The book world dumped him. Friends deserted him. He was stalked by the tabloids as if he were a Britney Spears–size train wreck. Readers told him they hoped he’d burn in hell, get hit by a bus, get “ass cancer.”

“I was a pariah,” he says today. “I was under no illusion that I was anything but that.” Each morning brought a crash of emotions—rage, bewilderment, panic, and shame—and Frey came close to drinking again. Instead, he did something shocking. He wrote another book—and not a lame apologia/self-justification such as The Fabulist, by Stephen Glass, or Burning Down My Masters’ House, by Jayson Blair.
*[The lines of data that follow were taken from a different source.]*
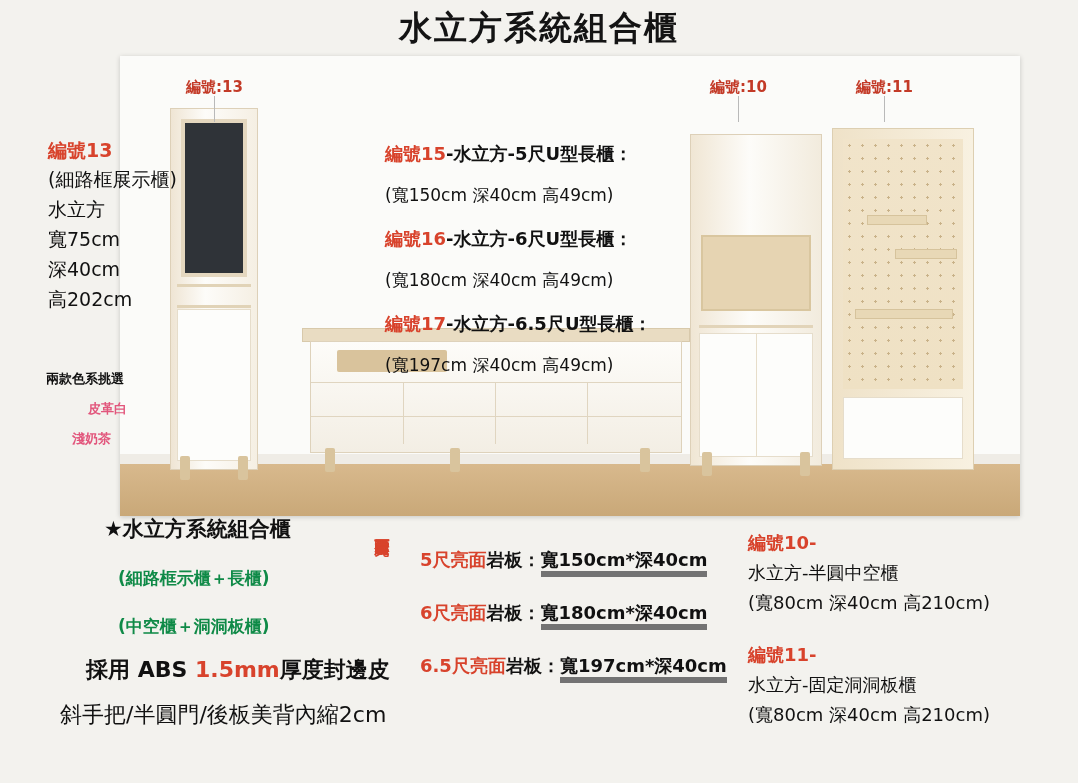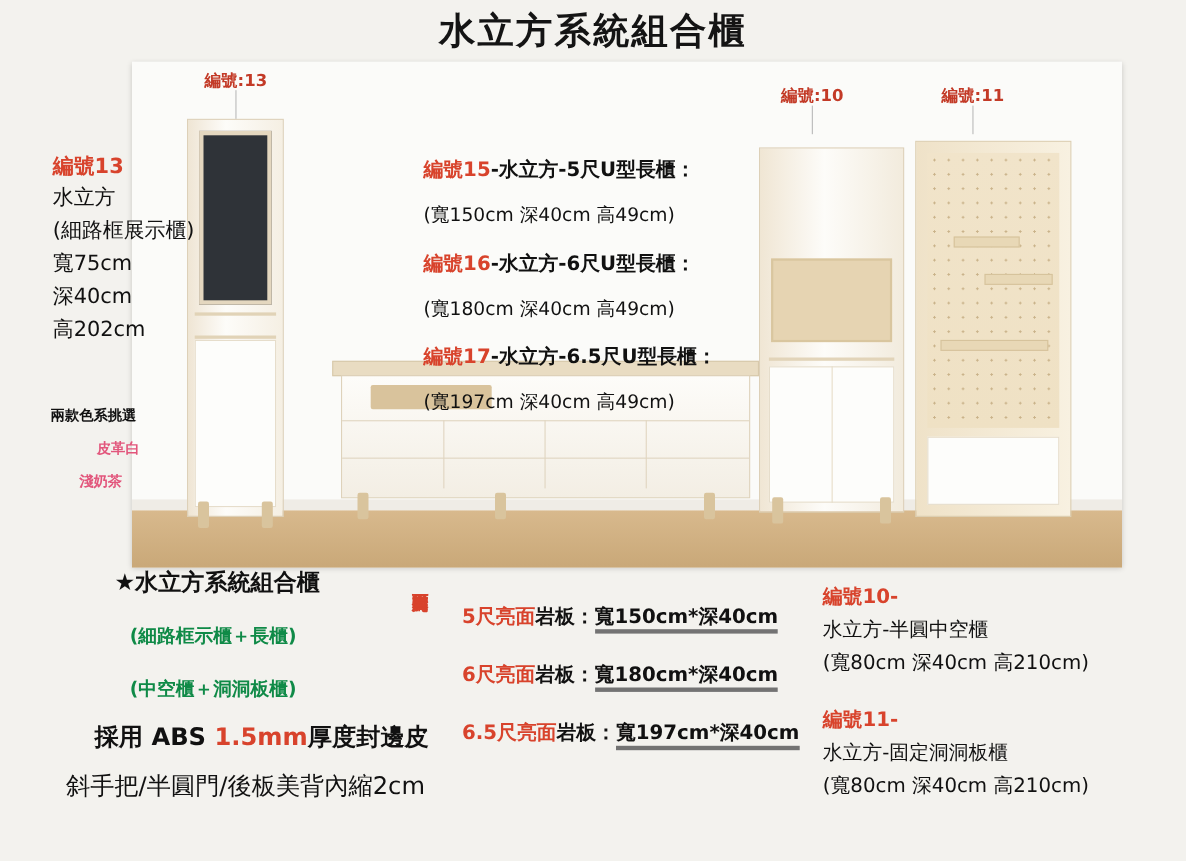--- a/index.html
+++ b/index.html
@@ -208,7 +208,7 @@
     </div>
   </div>
 
-  <div class="callout" style="left:186px;top:64px">
+  <div class="callout" style="left:186px;top:78px">
     <span>編號:13</span><span class="line"></span>
   </div>
   <div class="callout" style="left:710px;top:78px">

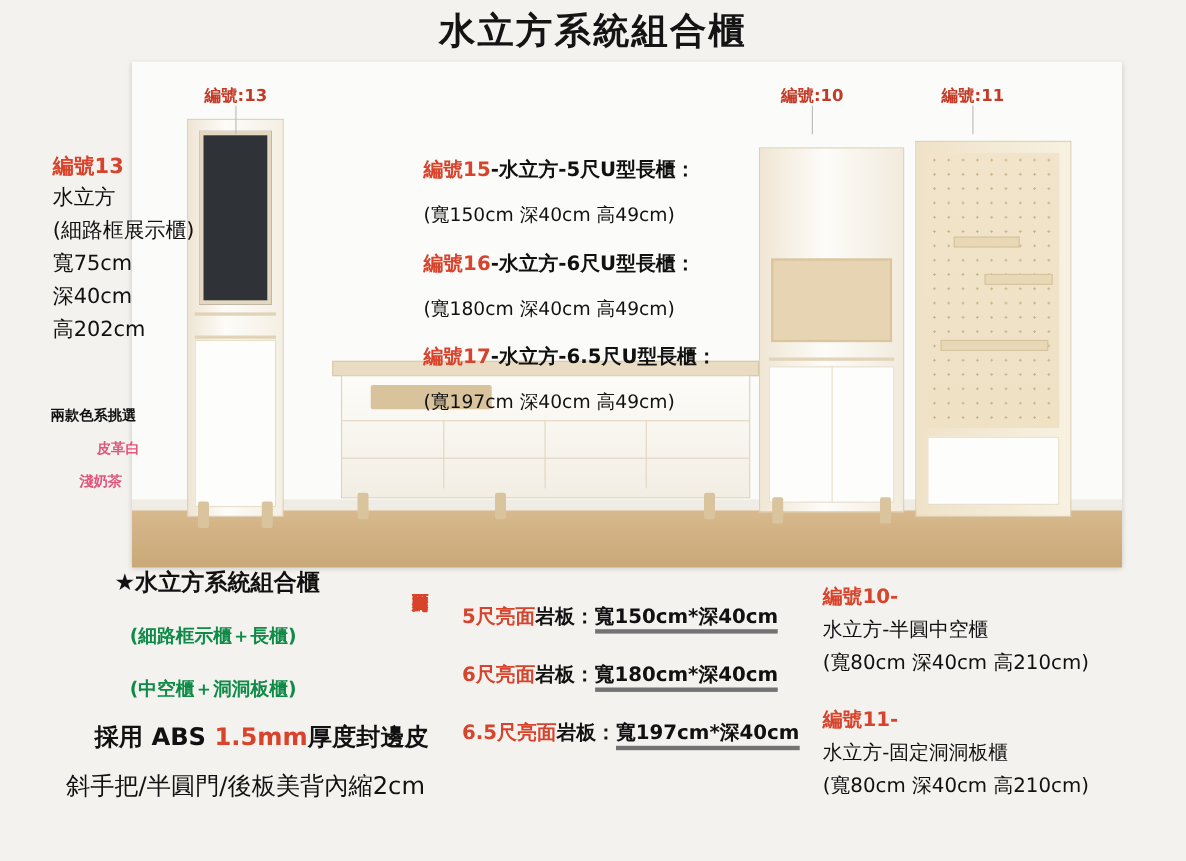--- a/index.html
+++ b/index.html
@@ -220,8 +220,8 @@
 
   <div class="left-block">
     <div class="hd">編號13</div>
+    <div class="ln">(細路框展示櫃)</div>
     <div class="ln">水立方</div>
-    <div class="ln">(細路框展示櫃)</div>
     <div class="ln">寬75cm</div>
     <div class="ln">深40cm</div>
     <div class="ln">高202cm</div>

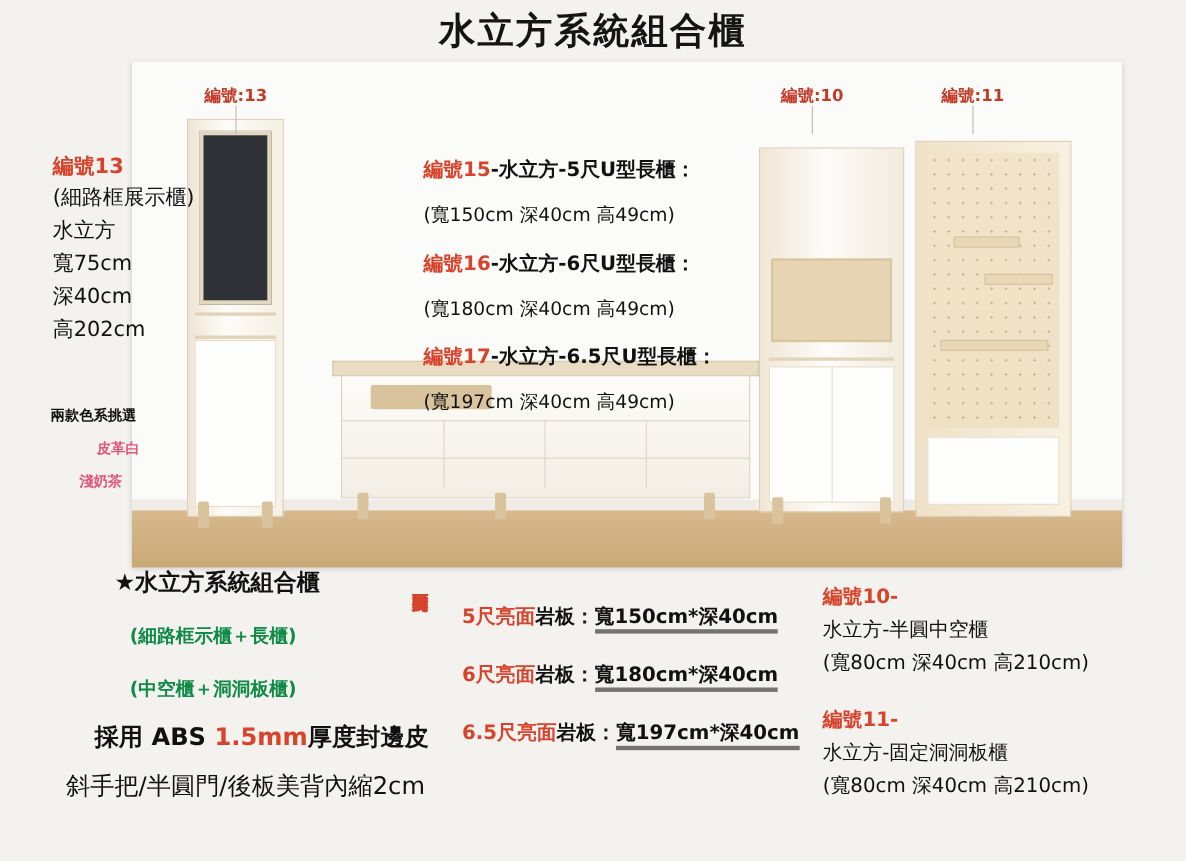--- a/index.html
+++ b/index.html
@@ -151,7 +151,7 @@
   .slab{position:absolute;font-size:18px;font-weight:bold;white-space:nowrap;}
   .slab .n{color:#d8432c;}
   .slab .w{color:#111;}
-  .slab .u{border-bottom:4px solid #737373;padding-bottom:1px;}
+  .slab .u{border-bottom:6px solid #737373;padding-bottom:1px;}
 
   .rblock{position:absolute;font-size:18px;color:#111;white-space:nowrap;}
   .rblock .hd{color:#d8432c;font-weight:bold;}

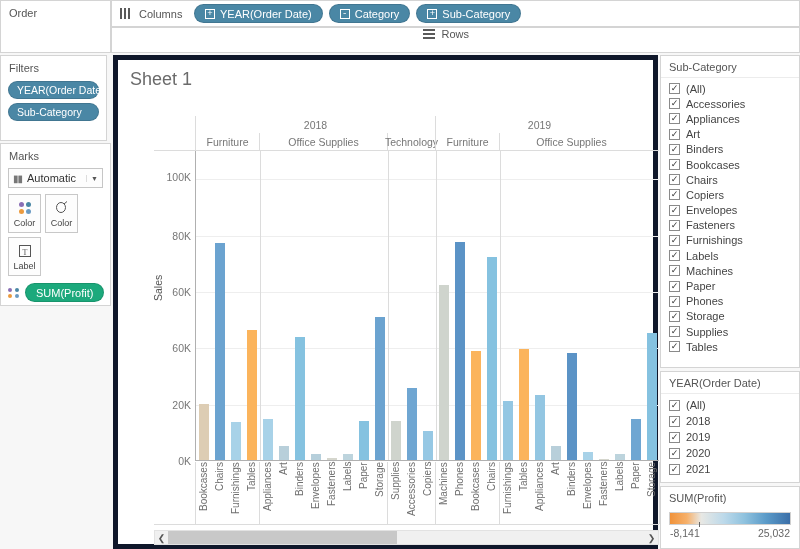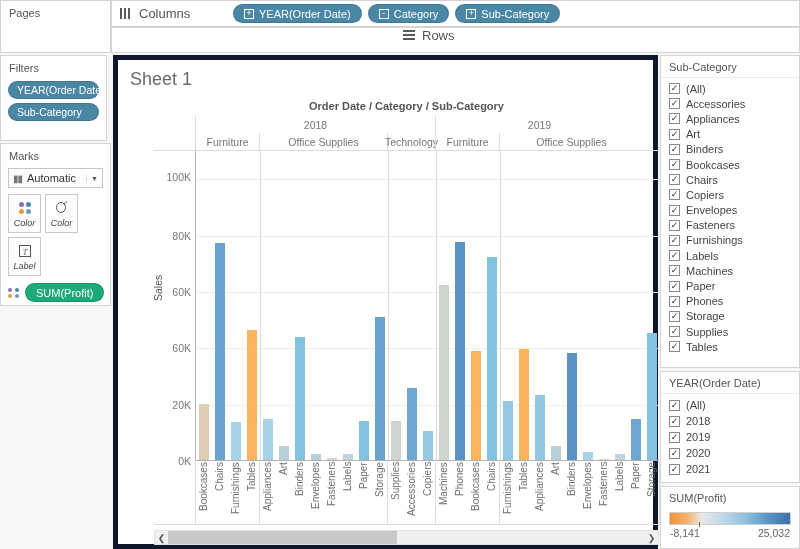--- a/index.html
+++ b/index.html
@@ -291,7 +291,7 @@
   </div>
 
   <div class="panel" id="pages-panel">
-    <div class="panel-title">Pages</div>
+    <div class="panel-title">Order</div>
   </div>
 
   <div class="panel" id="filters-panel">

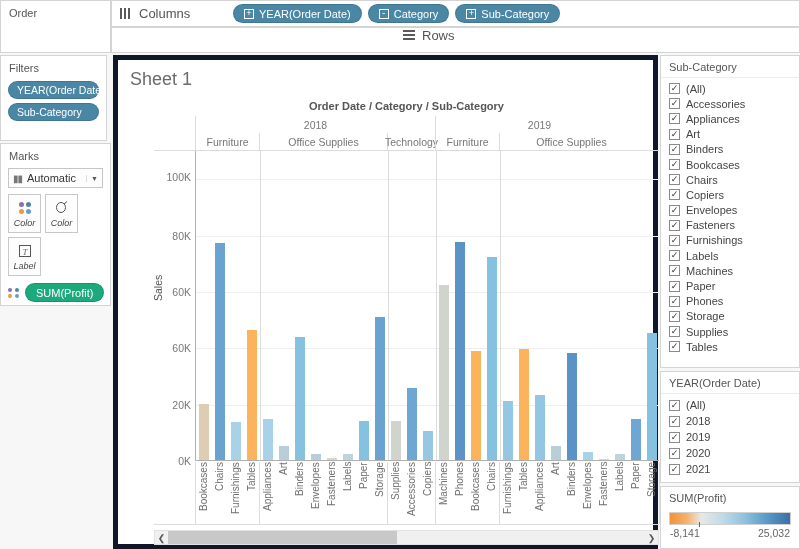--- a/index.html
+++ b/index.html
@@ -69,9 +69,9 @@
   #shelf-columns { top: 0px; width: 689px; height: 27px; }
   #shelf-rows    { top: 27px; width: 689px; height: 26px; flex-direction: column; }
   .shelf-label {
-    width: 113px;
+    width: 74px;
     color: #555;
-    font-size: 13px;
+    font-size: 11px;
     display: flex;
     align-items: center;
     gap: 7px;

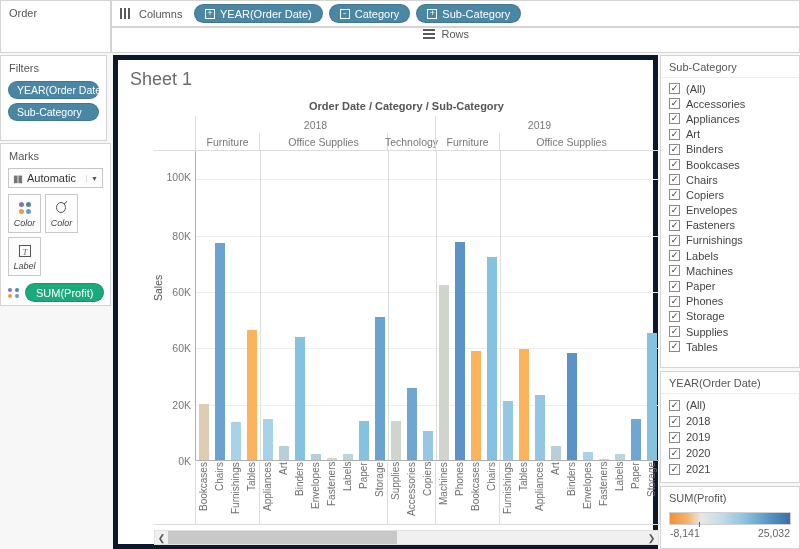--- a/index.html
+++ b/index.html
@@ -357,7 +357,6 @@
 
   <div id="viz">
     <div id="sheet-title">Sheet 1</div>
-    <div id="col-header-title">Order Date / Category / Sub-Category</div>
 
     <div class="band hdr-row" id="year-band">
         <div class="band-cell" style="position: absolute; left: 41px; width: 240px; height: 17px;">2018</div>

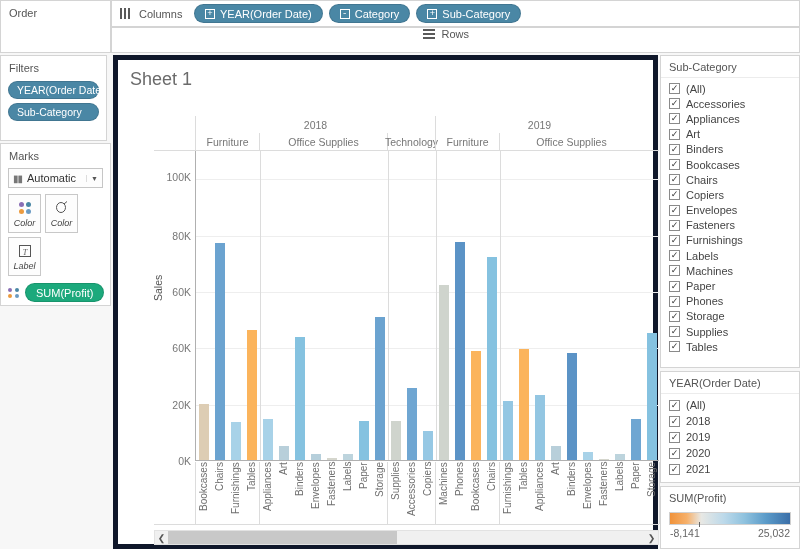--- a/index.html
+++ b/index.html
@@ -124,7 +124,7 @@
     display: flex; flex-direction: column;
     align-items: center; justify-content: center;
     gap: 2px;
-    font-size: 9px; color: #444; font-style: italic;
+    font-size: 9px; color: #444;
   }
   .mark-btn .glyph { height: 17px; display:flex; align-items:center; justify-content:center; }
   .dotgrid { display:grid; grid-template-columns: 5px 5px; grid-gap:2px; }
Bright Shiny Morning is a sprawling, ambitious novel about Los Angeles, written with all the broad-stroke energy that was so irresistible to readers in A Million Little Pieces. By turns satirical, tense, and surprisingly touching, it is a portrait of a city onto which so many millions have projected so many dreams. Frey tells his story using four main narratives: a young, midwestern couple who have come to escape the cruelty and small-mindedness of their families; a Mexican-American housekeeper struggling to find self-worth; a Venice boardwalk drunk attempting to do something heroic; a vain, closeted movie star willing to do anything to get the man he loves. Interwoven with these compelling, cinematic tales is the story of just about everyone else. Compulsively, obsessively, Frey churns out sketch after sketch of L.A.’s every historical moment, every demographic, every institution, every neighborhood, from Skid Row to the Fashion District. He gives us gang members, porn-industry types, Asian sex slaves, artists, art collectors, gossip bloggers. He gives us lists of real L.A. facts and “facts” that are just made-up nonsense. At times, the randomness feels distracting—you wish Frey could rein himself in and return to the central narratives. But when the book works, it achieves the very essence of Los Angeles’s fractured, unpredictable, loopy nature. The stakes couldn’t be higher for him. It will test to what extent the public is willing to read James Frey the writer, and not, as he puts it, “James Frey the asshole.”

Strangely enough it was author Norman Mailer who helped him get back. Fascinating article all around.